START Stored data

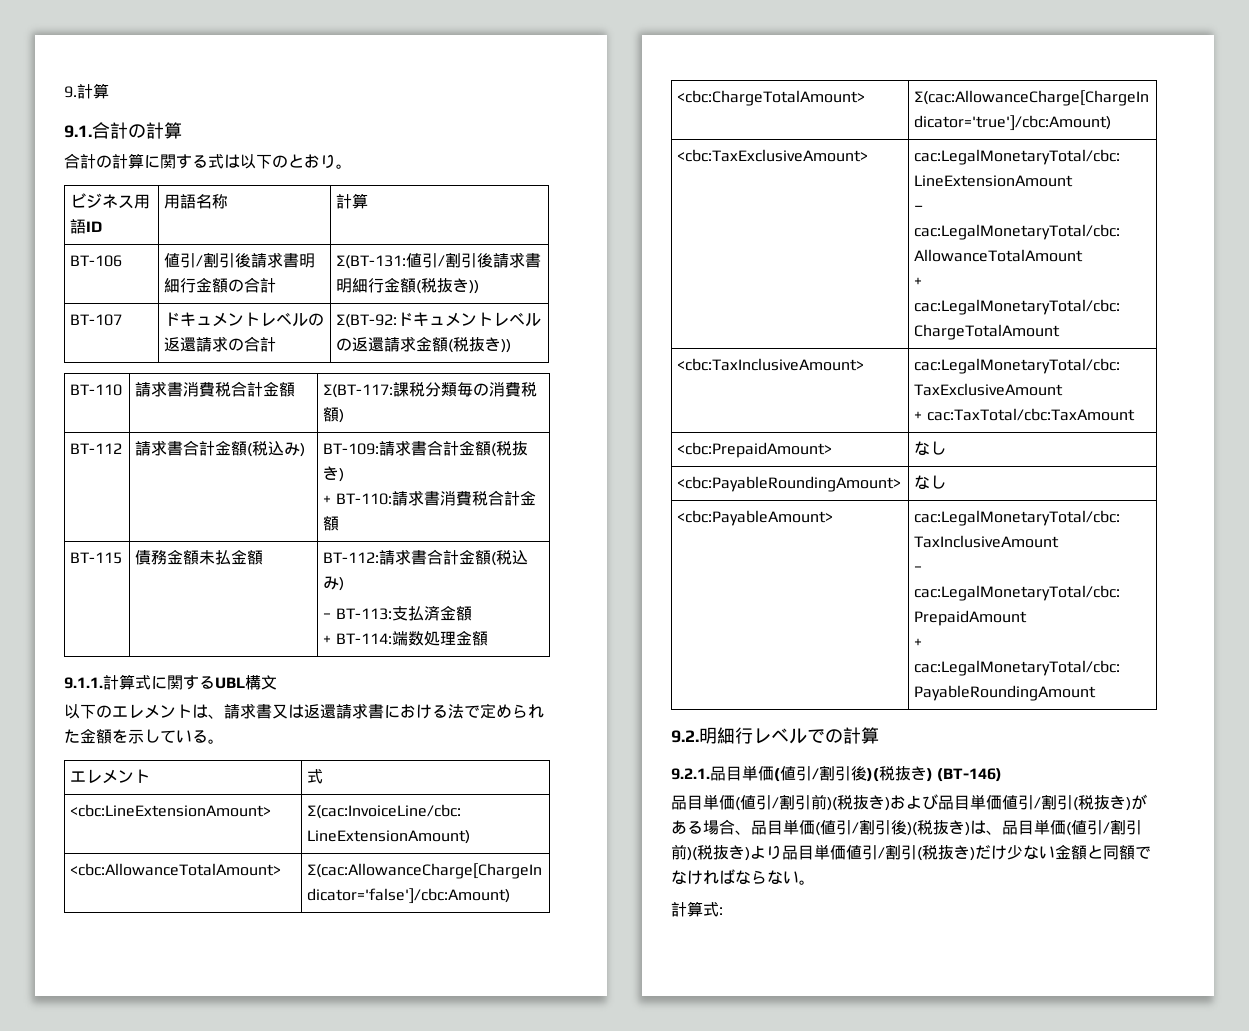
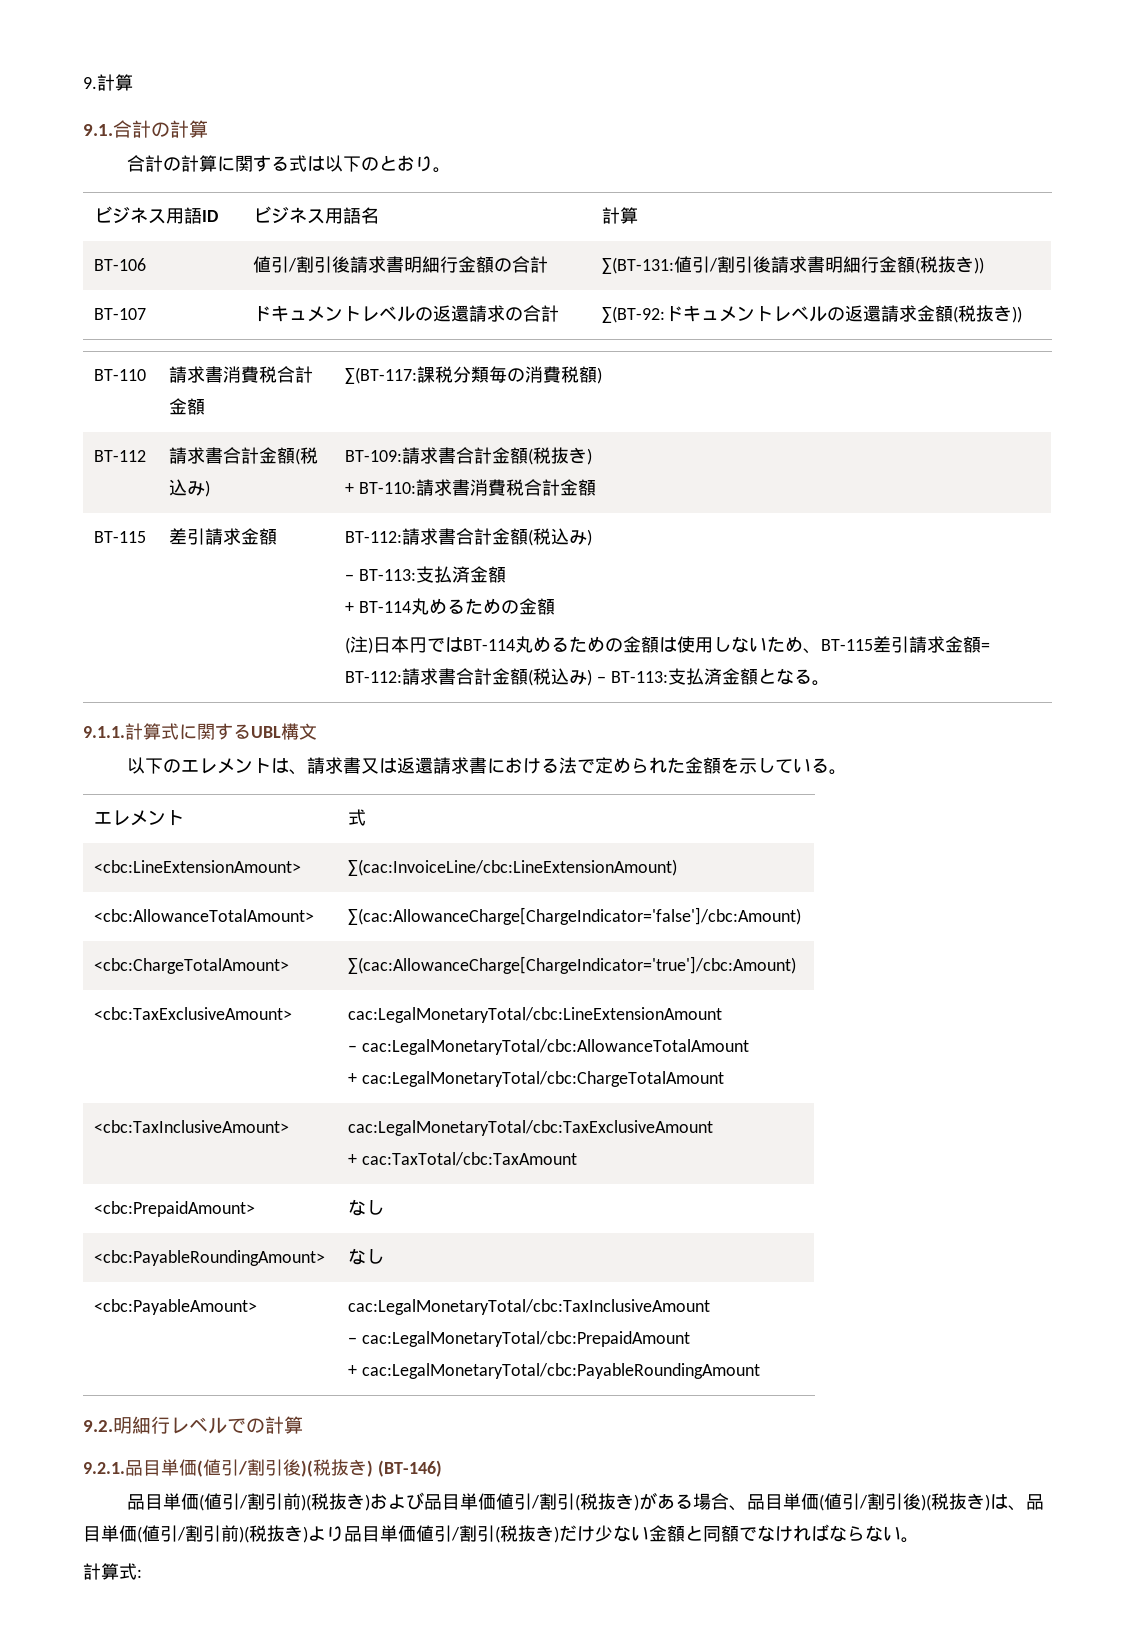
- ビジネス用語ID | 用語名称 | 計算
+ ビジネス用語ID | ビジネス用語名 | 計算
- BT-115 | 債務金額未払金額
+ BT-115 | 差引請求金額
- + BT-114:端数処理金額
+ + BT-114丸めるための金額
+ (注)日本円ではBT-114丸めるための金額は使用しないため、BT-115差引請求金額= BT-112:請求書合計金額(税込み) − BT-113:支払済金額となる。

END Stored data

== Exercise directions ==
Respond with the exact lines running from the one that contains "- + BT-114:端数処理金額" through the last line of the data above, and no other lines.

== Solution to the problem ==
- + BT-114:端数処理金額
+ + BT-114丸めるための金額
+ (注)日本円ではBT-114丸めるための金額は使用しないため、BT-115差引請求金額= BT-112:請求書合計金額(税込み) − BT-113:支払済金額となる。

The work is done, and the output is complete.